The entire family characterization was perfect. The cast really did their homework because not only did they represent the essence of the original tv characters but actually embellished them even more. Outstanding tv to film leap.
Gomez loves Morticia ♥
Uncle Fester Addams / Gordon Craven
“The Addams Family” film from 1991 was so successful it resulted 2 years later in the sequel “Addams Family Values”. Once again we were treated to the escapes of this quirky family with the challenges of a new baby, Pubert, and Debbie, the nanny hired to care for Pubert but whose true intentions include landing Uncle Fester so she can partake of the Addams family riches.
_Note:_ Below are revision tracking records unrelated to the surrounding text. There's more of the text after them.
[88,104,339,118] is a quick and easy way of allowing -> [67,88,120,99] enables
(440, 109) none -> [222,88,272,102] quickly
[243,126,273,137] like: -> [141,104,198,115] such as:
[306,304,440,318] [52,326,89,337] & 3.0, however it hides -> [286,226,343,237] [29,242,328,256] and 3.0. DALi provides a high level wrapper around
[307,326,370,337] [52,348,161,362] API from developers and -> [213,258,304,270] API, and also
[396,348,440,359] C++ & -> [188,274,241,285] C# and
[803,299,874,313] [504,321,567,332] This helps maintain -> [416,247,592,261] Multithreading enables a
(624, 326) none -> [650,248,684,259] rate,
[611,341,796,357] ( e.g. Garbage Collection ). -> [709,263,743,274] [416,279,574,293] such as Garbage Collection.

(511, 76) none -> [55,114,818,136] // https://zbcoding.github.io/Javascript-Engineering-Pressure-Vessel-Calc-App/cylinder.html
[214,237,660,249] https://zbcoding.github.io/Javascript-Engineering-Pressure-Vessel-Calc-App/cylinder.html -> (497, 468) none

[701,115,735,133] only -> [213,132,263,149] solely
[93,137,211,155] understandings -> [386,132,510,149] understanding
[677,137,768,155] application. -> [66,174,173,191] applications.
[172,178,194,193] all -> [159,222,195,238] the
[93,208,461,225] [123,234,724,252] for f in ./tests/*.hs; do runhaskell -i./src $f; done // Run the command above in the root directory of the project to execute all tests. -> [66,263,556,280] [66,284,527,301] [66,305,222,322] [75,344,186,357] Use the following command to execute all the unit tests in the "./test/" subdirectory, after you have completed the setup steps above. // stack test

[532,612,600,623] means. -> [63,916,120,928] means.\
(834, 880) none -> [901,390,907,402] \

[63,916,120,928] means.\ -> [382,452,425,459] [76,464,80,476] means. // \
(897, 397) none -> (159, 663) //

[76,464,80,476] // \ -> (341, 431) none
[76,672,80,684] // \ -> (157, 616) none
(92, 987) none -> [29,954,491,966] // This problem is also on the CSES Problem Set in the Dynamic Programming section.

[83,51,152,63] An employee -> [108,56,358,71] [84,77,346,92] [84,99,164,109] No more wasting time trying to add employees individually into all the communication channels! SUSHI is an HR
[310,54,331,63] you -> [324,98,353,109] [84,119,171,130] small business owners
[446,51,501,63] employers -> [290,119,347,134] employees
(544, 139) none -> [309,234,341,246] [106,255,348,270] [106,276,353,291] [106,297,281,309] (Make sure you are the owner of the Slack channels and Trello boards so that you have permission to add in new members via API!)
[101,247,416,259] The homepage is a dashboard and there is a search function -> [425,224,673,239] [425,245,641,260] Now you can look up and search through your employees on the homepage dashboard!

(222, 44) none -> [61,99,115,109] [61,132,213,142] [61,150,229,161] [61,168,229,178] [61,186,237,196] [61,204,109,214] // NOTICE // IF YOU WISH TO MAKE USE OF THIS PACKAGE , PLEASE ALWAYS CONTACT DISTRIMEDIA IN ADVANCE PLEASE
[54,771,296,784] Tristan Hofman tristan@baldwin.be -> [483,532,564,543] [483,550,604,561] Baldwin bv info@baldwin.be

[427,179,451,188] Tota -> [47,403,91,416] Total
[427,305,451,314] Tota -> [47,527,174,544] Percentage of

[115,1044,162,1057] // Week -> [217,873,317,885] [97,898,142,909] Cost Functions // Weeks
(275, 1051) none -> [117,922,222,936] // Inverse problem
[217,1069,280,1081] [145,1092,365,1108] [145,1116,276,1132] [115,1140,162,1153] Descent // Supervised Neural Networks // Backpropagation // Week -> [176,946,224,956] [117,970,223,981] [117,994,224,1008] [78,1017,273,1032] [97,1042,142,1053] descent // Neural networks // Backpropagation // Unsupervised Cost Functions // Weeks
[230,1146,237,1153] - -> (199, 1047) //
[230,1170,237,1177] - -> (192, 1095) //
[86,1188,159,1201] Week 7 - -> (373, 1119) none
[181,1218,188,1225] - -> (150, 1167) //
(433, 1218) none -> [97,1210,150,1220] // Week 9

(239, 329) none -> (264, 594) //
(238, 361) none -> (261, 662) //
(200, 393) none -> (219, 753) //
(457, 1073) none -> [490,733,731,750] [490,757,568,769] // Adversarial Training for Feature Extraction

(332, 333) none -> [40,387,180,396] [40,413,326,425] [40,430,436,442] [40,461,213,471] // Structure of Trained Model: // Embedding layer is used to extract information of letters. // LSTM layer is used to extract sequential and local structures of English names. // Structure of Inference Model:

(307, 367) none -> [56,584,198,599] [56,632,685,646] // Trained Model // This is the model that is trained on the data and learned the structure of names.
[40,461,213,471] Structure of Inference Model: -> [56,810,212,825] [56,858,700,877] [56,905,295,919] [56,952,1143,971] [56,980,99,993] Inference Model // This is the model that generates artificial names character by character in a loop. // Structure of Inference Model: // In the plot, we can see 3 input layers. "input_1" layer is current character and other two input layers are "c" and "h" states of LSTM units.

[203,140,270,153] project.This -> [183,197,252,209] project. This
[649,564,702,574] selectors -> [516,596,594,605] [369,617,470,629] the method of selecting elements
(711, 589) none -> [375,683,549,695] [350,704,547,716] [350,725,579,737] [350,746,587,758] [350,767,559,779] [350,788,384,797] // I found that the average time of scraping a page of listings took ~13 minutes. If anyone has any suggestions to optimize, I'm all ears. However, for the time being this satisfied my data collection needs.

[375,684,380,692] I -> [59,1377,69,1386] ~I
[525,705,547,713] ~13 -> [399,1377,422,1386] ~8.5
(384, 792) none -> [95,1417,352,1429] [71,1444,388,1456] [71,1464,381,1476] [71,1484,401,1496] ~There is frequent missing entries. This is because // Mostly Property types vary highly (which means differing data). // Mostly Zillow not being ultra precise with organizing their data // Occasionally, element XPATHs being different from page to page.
After all, “What about Debbie?”
To add to the family chaos, Wednesday and Pugsley are sent to summer camp (Camp Chippewa) at the urging of Debbie. (so her motives won’t be discovered) Morticia and Gomez are horrified but comply because Debbie assures them the kids want to go. (big lie!) With the addition of the Addams kids, this summer camp will never be the same.
Wednesday as Pocahontas and Pugsley as the turkey burning down the house!
It’s so satisfying to see the brilliant big screen version of a childhood favorite tv show. If you haven’t seen either the tv series or the movies, they’re definitely worth checking out for some hilarious and macabre fun!